WORK REQUIRED: Your copy should hold every record exactly and no images.

━━━━━ SUPPLIED RECORDS

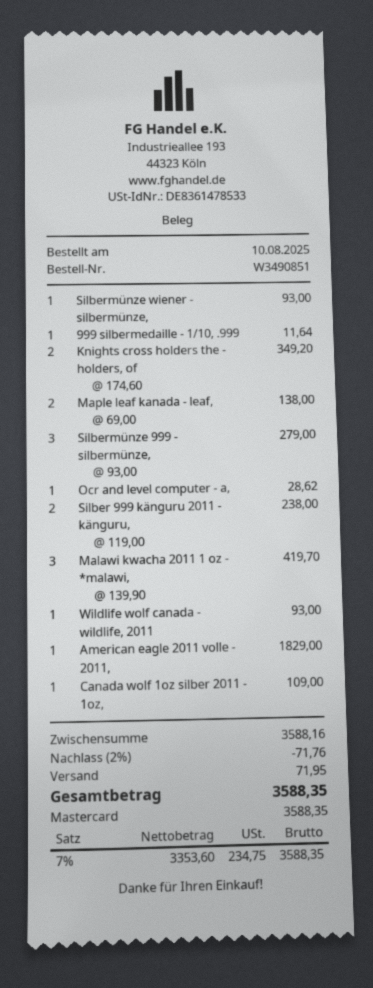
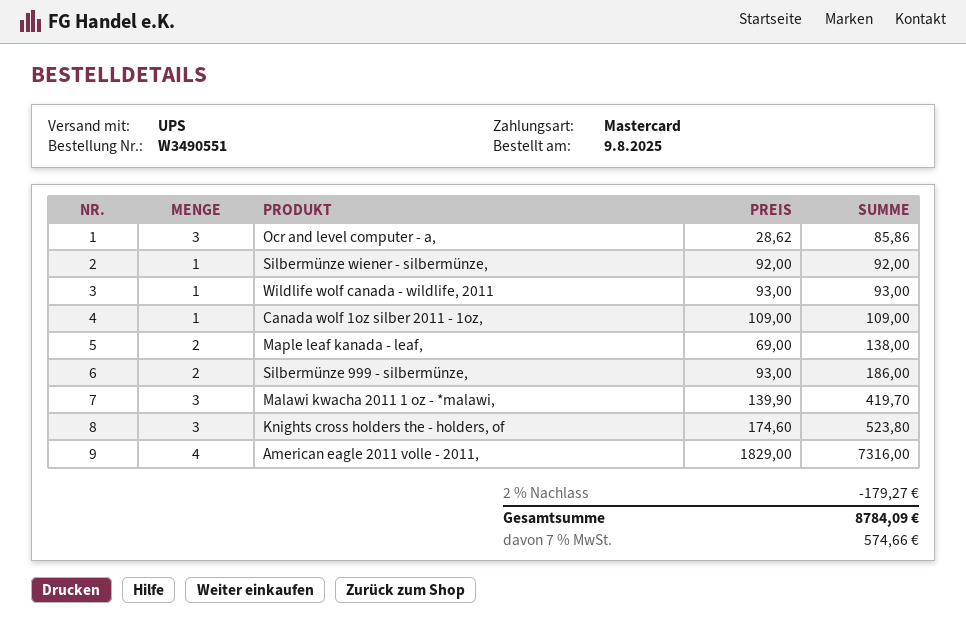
order number: W3490851 -> W3490551
order date: 2025-08-10 -> 2025-08-09
Silbermünze wiener - silbermünze,: 1 x 93.00 = 93.00 -> 1 x 92.00 = 92.00
999 silbermedaille - 1/10, .999: 1 x 11.64 = 11.64 -> none
Knights cross holders the - holders, of: 2 x 174.60 = 349.20 -> 3 x 174.60 = 523.80
Silbermünze 999 - silbermünze,: 3 x 93.00 = 279.00 -> 2 x 93.00 = 186.00
Ocr and level computer - a,: 1 x 28.62 = 28.62 -> 3 x 28.62 = 85.86
Silber 999 känguru 2011 - känguru,: 2 x 119.00 = 238.00 -> none
American eagle 2011 volle - 2011,: 1 x 1829.00 = 1829.00 -> 4 x 1829.00 = 7316.00
discount: 2% = 71.76 -> 2% = 179.27
shipping: 71.95 -> none
tax: 7% = 234.75 -> 7% = 574.66
total: 3588.35 -> 8784.09

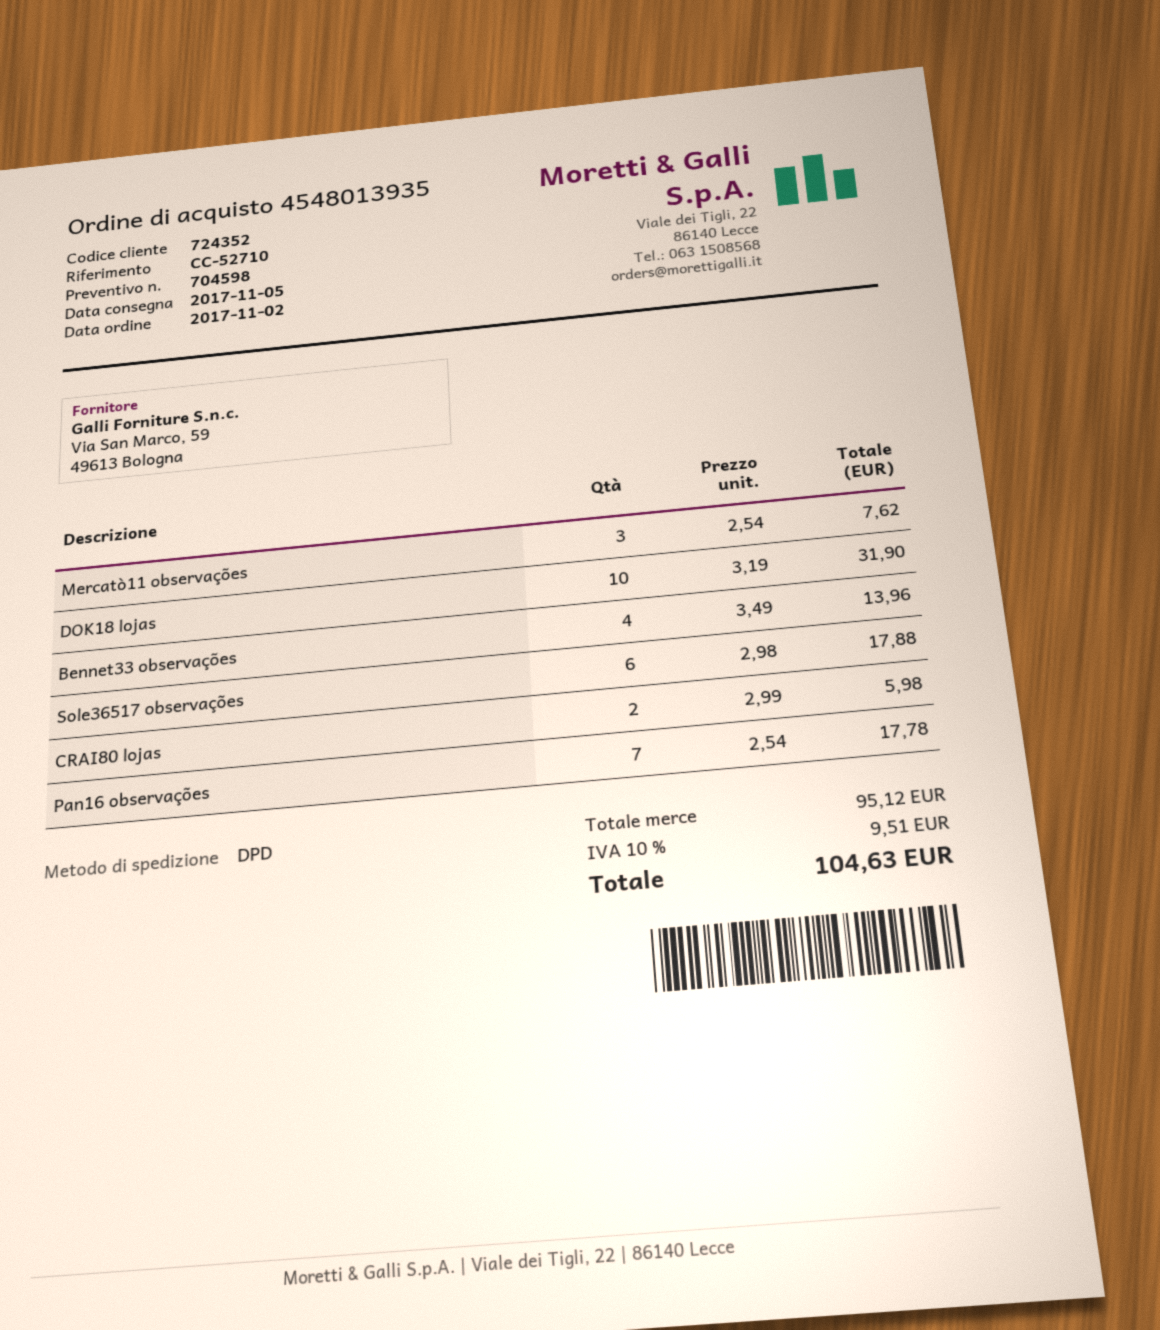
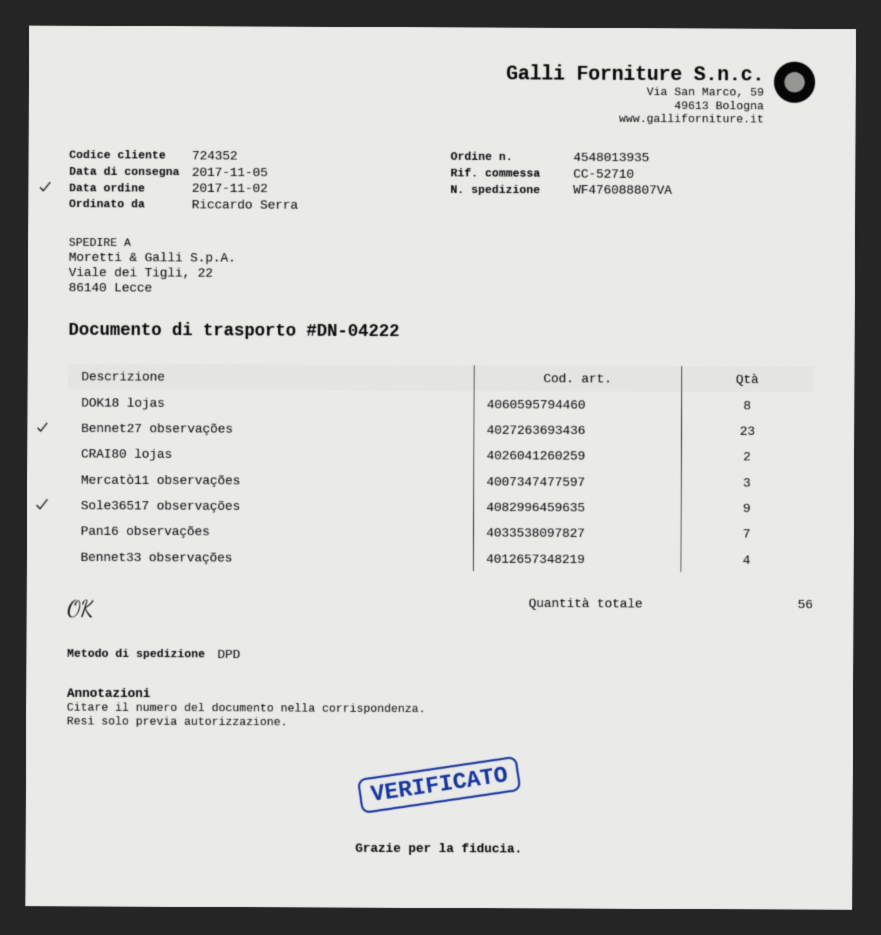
DOK18 lojas: 10 -> 8
Sole36517 observações: 6 -> 9
Bennet27 observações: none -> 23

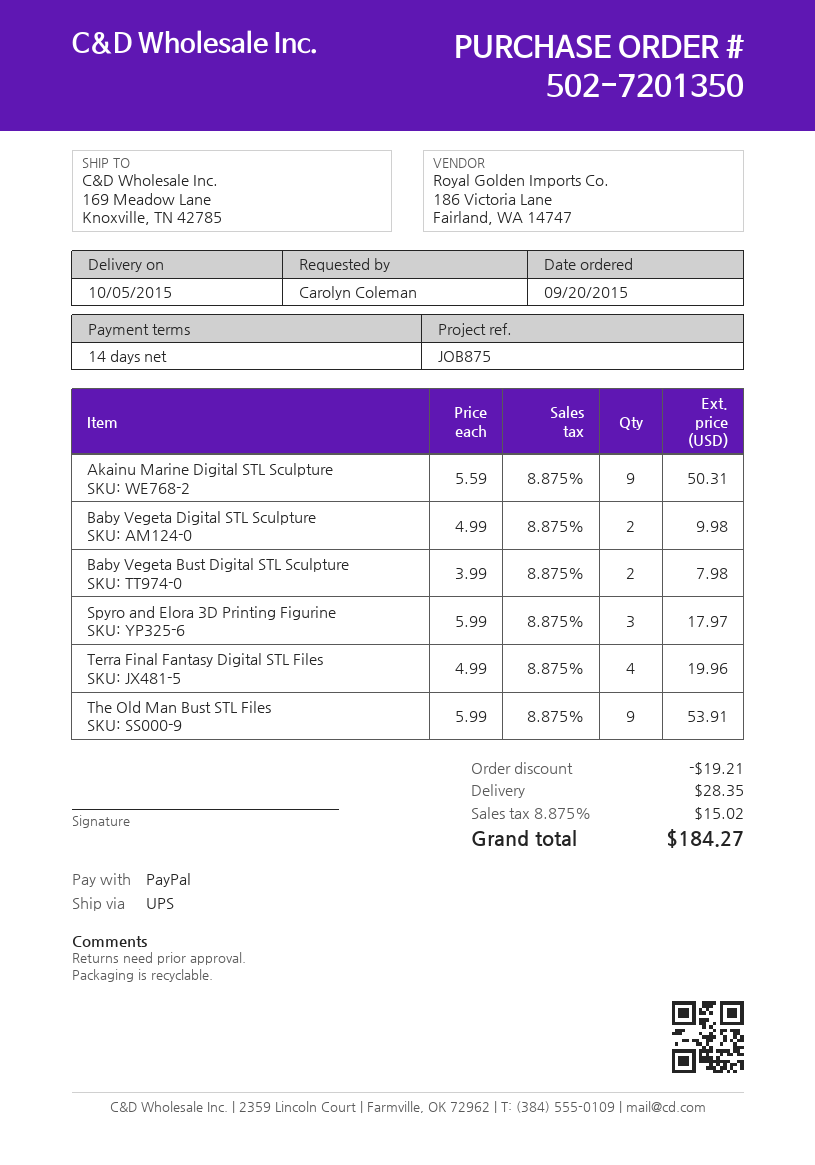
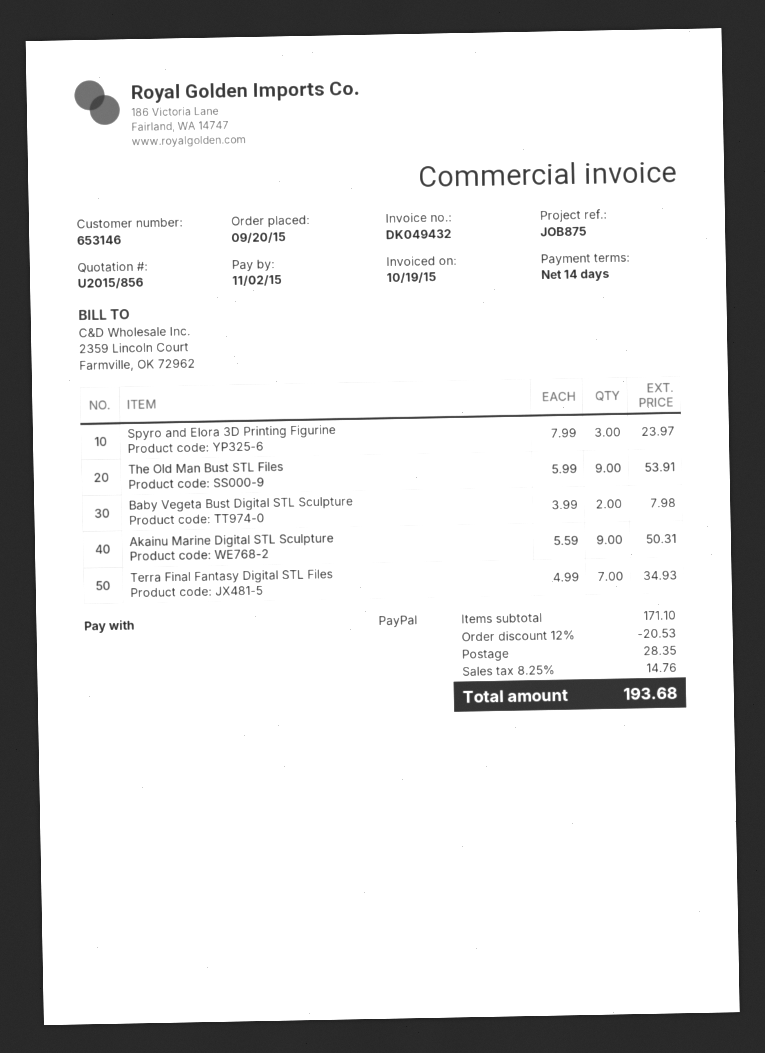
Baby Vegeta Digital STL Sculpture: 2 x 4.99 = 9.98 -> none
Spyro and Elora 3D Printing Figurine: 3 x 5.99 = 17.97 -> 3 x 7.99 = 23.97
Terra Final Fantasy Digital STL Files: 4 x 4.99 = 19.96 -> 7 x 4.99 = 34.93
discount: 19.21 -> 20.53
tax: 8.875% = 15.02 -> 8.25% = 14.76
total: 184.27 -> 193.68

━━━━━━━━━━

OUTPUT FOR THIS TASK:
order number: W3490851 -> W3490551
order date: 2025-08-10 -> 2025-08-09
Silbermünze wiener - silbermünze,: 1 x 93.00 = 93.00 -> 1 x 92.00 = 92.00
999 silbermedaille - 1/10, .999: 1 x 11.64 = 11.64 -> none
Knights cross holders the - holders, of: 2 x 174.60 = 349.20 -> 3 x 174.60 = 523.80
Silbermünze 999 - silbermünze,: 3 x 93.00 = 279.00 -> 2 x 93.00 = 186.00
Ocr and level computer - a,: 1 x 28.62 = 28.62 -> 3 x 28.62 = 85.86
Silber 999 känguru 2011 - känguru,: 2 x 119.00 = 238.00 -> none
American eagle 2011 volle - 2011,: 1 x 1829.00 = 1829.00 -> 4 x 1829.00 = 7316.00
discount: 2% = 71.76 -> 2% = 179.27
shipping: 71.95 -> none
tax: 7% = 234.75 -> 7% = 574.66
total: 3588.35 -> 8784.09

DOK18 lojas: 10 -> 8
Sole36517 observações: 6 -> 9
Bennet27 observações: none -> 23

Baby Vegeta Digital STL Sculpture: 2 x 4.99 = 9.98 -> none
Spyro and Elora 3D Printing Figurine: 3 x 5.99 = 17.97 -> 3 x 7.99 = 23.97
Terra Final Fantasy Digital STL Files: 4 x 4.99 = 19.96 -> 7 x 4.99 = 34.93
discount: 19.21 -> 20.53
tax: 8.875% = 15.02 -> 8.25% = 14.76
total: 184.27 -> 193.68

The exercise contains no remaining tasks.